# PSTAT 234/134 Final Project
## An Exploration of Modern Recommendation Techniques
### By Nicholas Roze-Freitas and Coby Wilcox 

## Introduction
Recommender systems, or recommenders, are found everywhere in our day-to-day lives; when we engage with social media, shop online, or look for something to watch on a streaming service, we interact with a recommender. Regardless of how ubiquitous recommenders are, building and evaluating recommender systems present interesting and unique challenges for a few reasons. Primarily, recommenders are built as a combination of several subsystems which requires careful orchestration of how the subsystems interact with each other and how data flows from end to end. Secondly, recommenders are evaluated on a large group of accuracy metrics ranging from the standard RMSE to more recommender-specific ones: serendipity, novelty, robustness, accuracy, and coverage to name a few. Through this project, we follow the recent history of innovation in recommender systems by implementing matrix factorization models, factorization machines, and TensorFlow recommender implementations. 

## Dataset Description
Released in 2019 by Microsoft, the Microsoft News Dataset, also known as MIND, is a large-scale dataset used to benchmark recommender systems for news as well as encourage research surrounding them. MIND is composed of four separate files, two of them containing relational embeddings generated by a knowledge graph, the other two being the catalog of articles and a set of user impressions. As this was our first foray into the field of recommenders, we avoided using the embeddings generated via knowledge graph and focused on the catalog and user behaviors. We used the training split of the dataset for our project in order to minimize computation time. Irrespective of it being the training split, it still contained over 73,000 items and 290,000 users. 
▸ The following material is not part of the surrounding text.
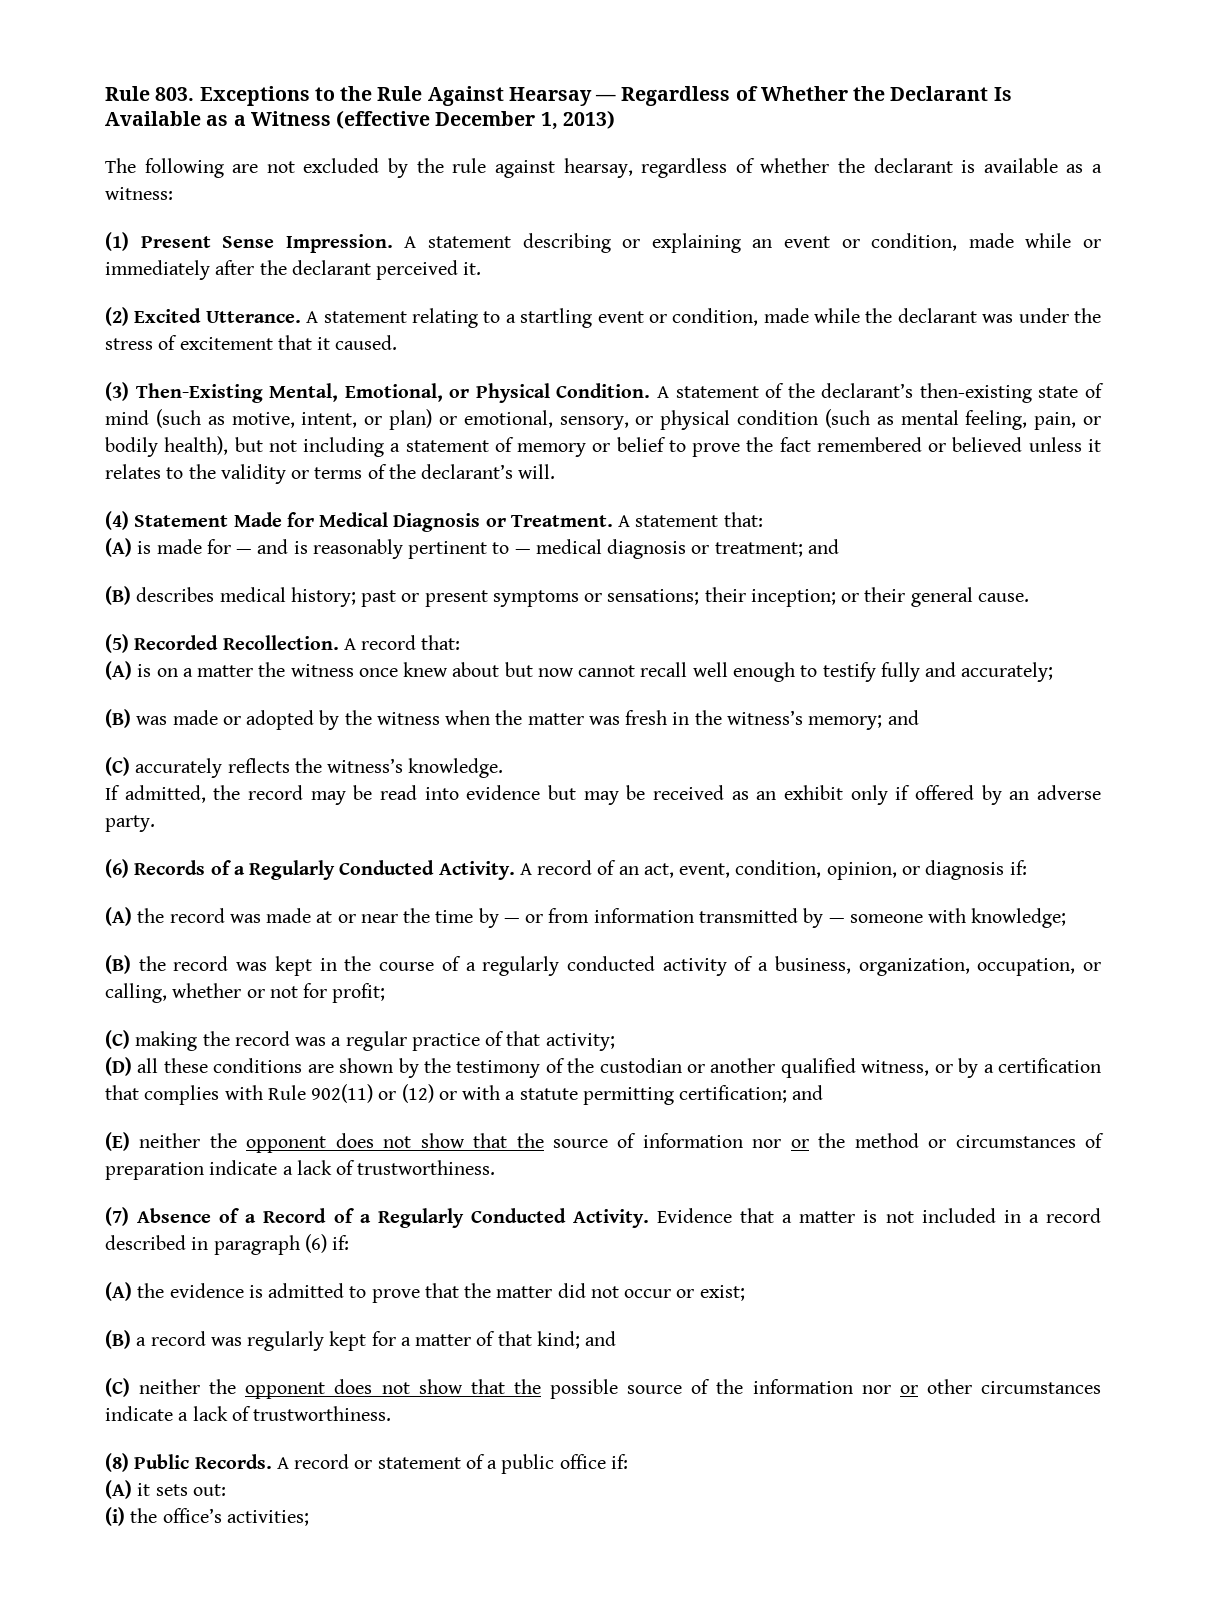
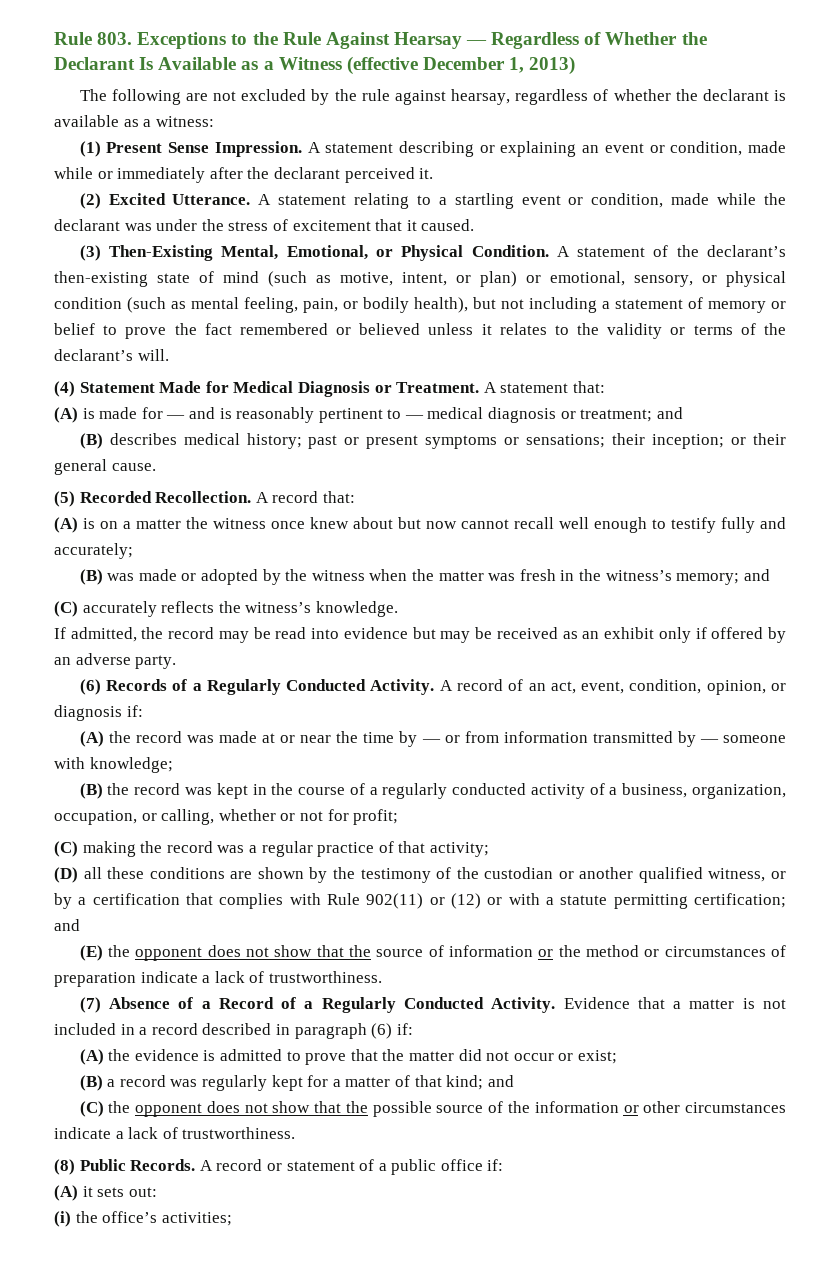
- (E) neither the opponent does not show that the source of information nor or the method or circumstances of preparation indicate a lack of trustworthiness.
+ (E) the opponent does not show that the source of information or the method or circumstances of preparation indicate a lack of trustworthiness.
- (C) neither the opponent does not show that the possible source of the information nor or other circumstances indicate a lack of trustworthiness.
+ (C) the opponent does not show that the possible source of the information or other circumstances indicate a lack of trustworthiness.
## Exploratory Data Analysis Findings
Our exploratory data analysis was performed with the intention to help us understand our data and determine potential features that could be used in our recommender systems. As previously mentioned we used the news and behaviors files which represented the catalog and impressions that we would be using to build our systems.
### News
Our analysis of news began with missing value analysis and an initial peek into the distribution of categories followed by an examination of usable features. When checking the missing values of news we noticed that article abstracts were the only missing information of importance. As this could lead to issues in item clustering and Tensorflow recommender systems we concatenated the articles' abstracts and titles together for clustering and dropped missing rows for Tensorflow modelling. The distributions of article categories are shown below, notably, the distribution is skewed with a majority of articles being of the news and sports categories.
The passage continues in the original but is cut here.